Dataset content below:
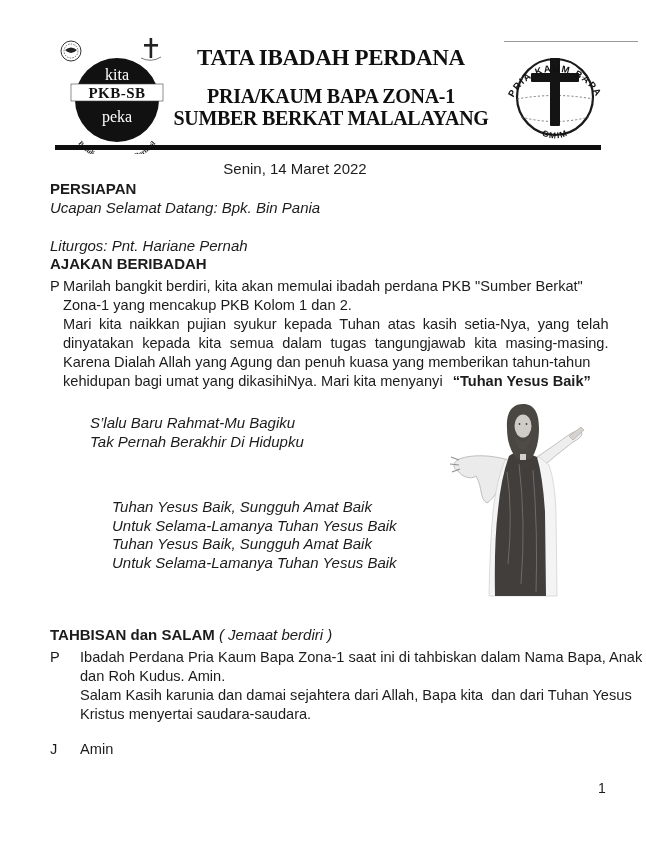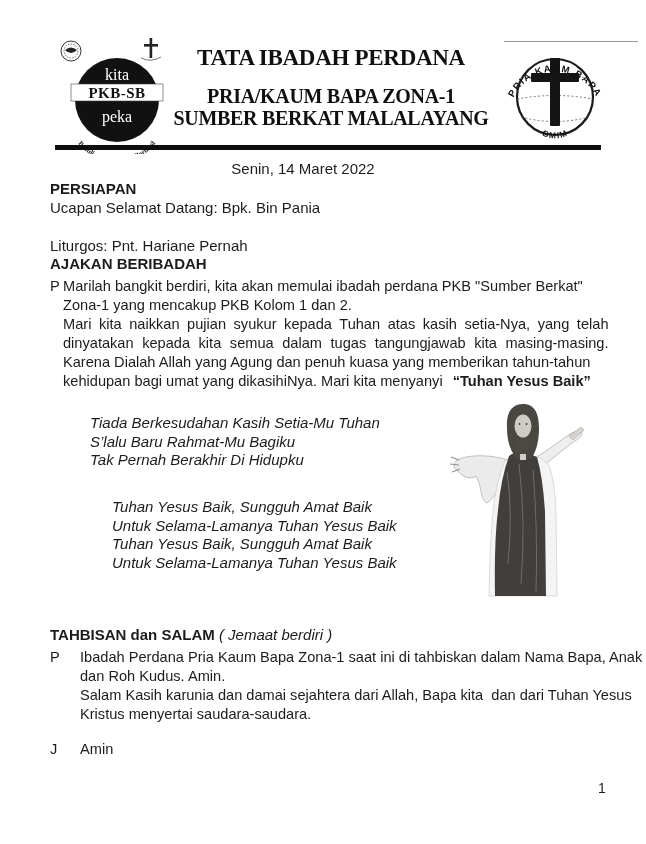--- a/index.html
+++ b/index.html
@@ -19,7 +19,7 @@
   .thick-rule{left:55px;top:145px;width:546px;height:5px;background:#0e0e0e;}
   .logo-topline{left:504px;top:41px;width:134px;height:1px;background:#9a9a9a;}
   
-  .date-line{left:0;top:160px;width:590px;text-align:center;font-size:15px;margin-left:8px;}
+  .date-line{left:0;top:160px;width:590px;text-align:center;font-size:15px;}
   .h-bold{font-weight:bold;font-size:15px;text-align:center;}
   .italic{}
   .line{white-space:pre;font-size:14.6px;line-height:19px;display:block;}

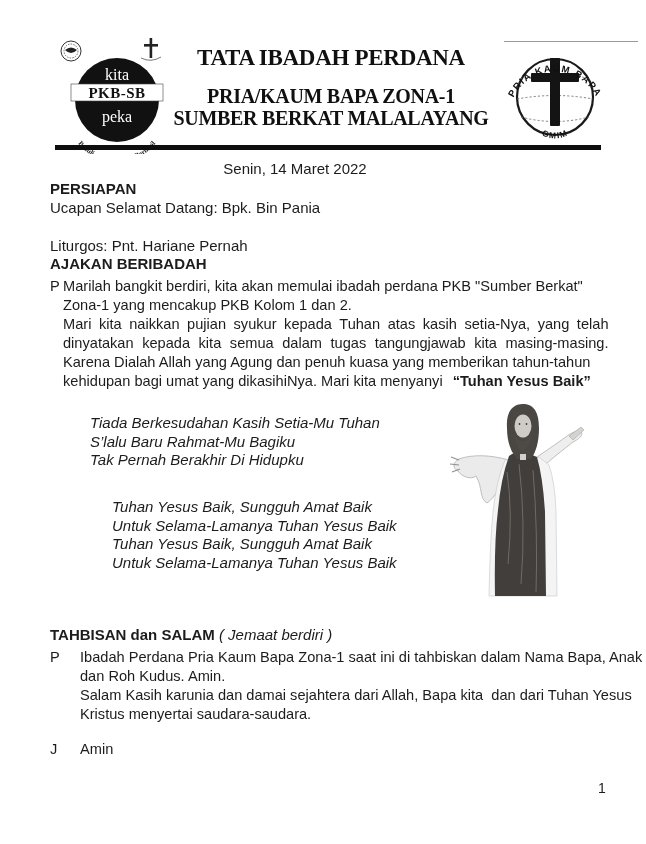--- a/index.html
+++ b/index.html
@@ -21,7 +21,7 @@
   
   .date-line{left:0;top:160px;width:590px;text-align:center;font-size:15px;}
   .h-bold{font-weight:bold;font-size:15px;text-align:center;}
-  .italic{}
+  .italic{font-style:italic;}
   .line{white-space:pre;font-size:14.6px;line-height:19px;display:block;}
   .para{font-size:14.6px;line-height:19px;}
   .label-col{position:absolute;left:0;top:0;font-size:14.6px;}

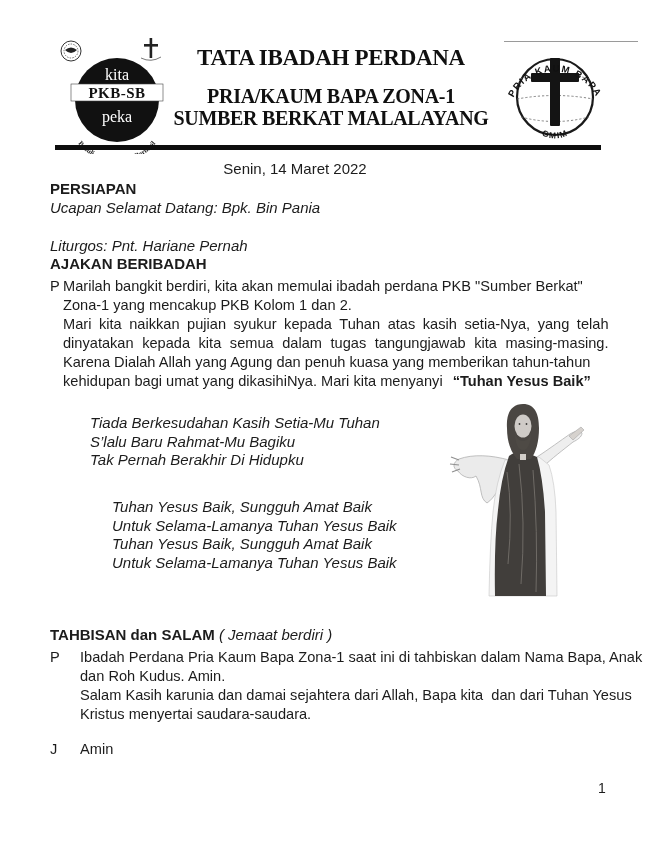--- a/index.html
+++ b/index.html
@@ -123,7 +123,6 @@
 </div>
 
 <div class="abs verse" style="left:90px;top:414px;">
-  <span class="line">Tiada Berkesudahan Kasih Setia-Mu Tuhan</span>
   <span class="line">S’lalu Baru Rahmat-Mu Bagiku</span>
   <span class="line">Tak Pernah Berakhir Di Hidupku</span>
 </div>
End of Dataset content.
▸ Work instructions: Repeat the records above word for word. Pictures stay out of the copy.

▸ Result:
--- a/index.html
+++ b/index.html
@@ -19,7 +19,7 @@
   .thick-rule{left:55px;top:145px;width:546px;height:5px;background:#0e0e0e;}
   .logo-topline{left:504px;top:41px;width:134px;height:1px;background:#9a9a9a;}
   
-  .date-line{left:0;top:160px;width:590px;text-align:center;font-size:15px;margin-left:8px;}
+  .date-line{left:0;top:160px;width:590px;text-align:center;font-size:15px;}
   .h-bold{font-weight:bold;font-size:15px;text-align:center;}
   .italic{}
   .line{white-space:pre;font-size:14.6px;line-height:19px;display:block;}

--- a/index.html
+++ b/index.html
@@ -21,7 +21,7 @@
   
   .date-line{left:0;top:160px;width:590px;text-align:center;font-size:15px;}
   .h-bold{font-weight:bold;font-size:15px;text-align:center;}
-  .italic{}
+  .italic{font-style:italic;}
   .line{white-space:pre;font-size:14.6px;line-height:19px;display:block;}
   .para{font-size:14.6px;line-height:19px;}
   .label-col{position:absolute;left:0;top:0;font-size:14.6px;}

--- a/index.html
+++ b/index.html
@@ -123,7 +123,6 @@
 </div>
 
 <div class="abs verse" style="left:90px;top:414px;">
-  <span class="line">Tiada Berkesudahan Kasih Setia-Mu Tuhan</span>
   <span class="line">S’lalu Baru Rahmat-Mu Bagiku</span>
   <span class="line">Tak Pernah Berakhir Di Hidupku</span>
 </div>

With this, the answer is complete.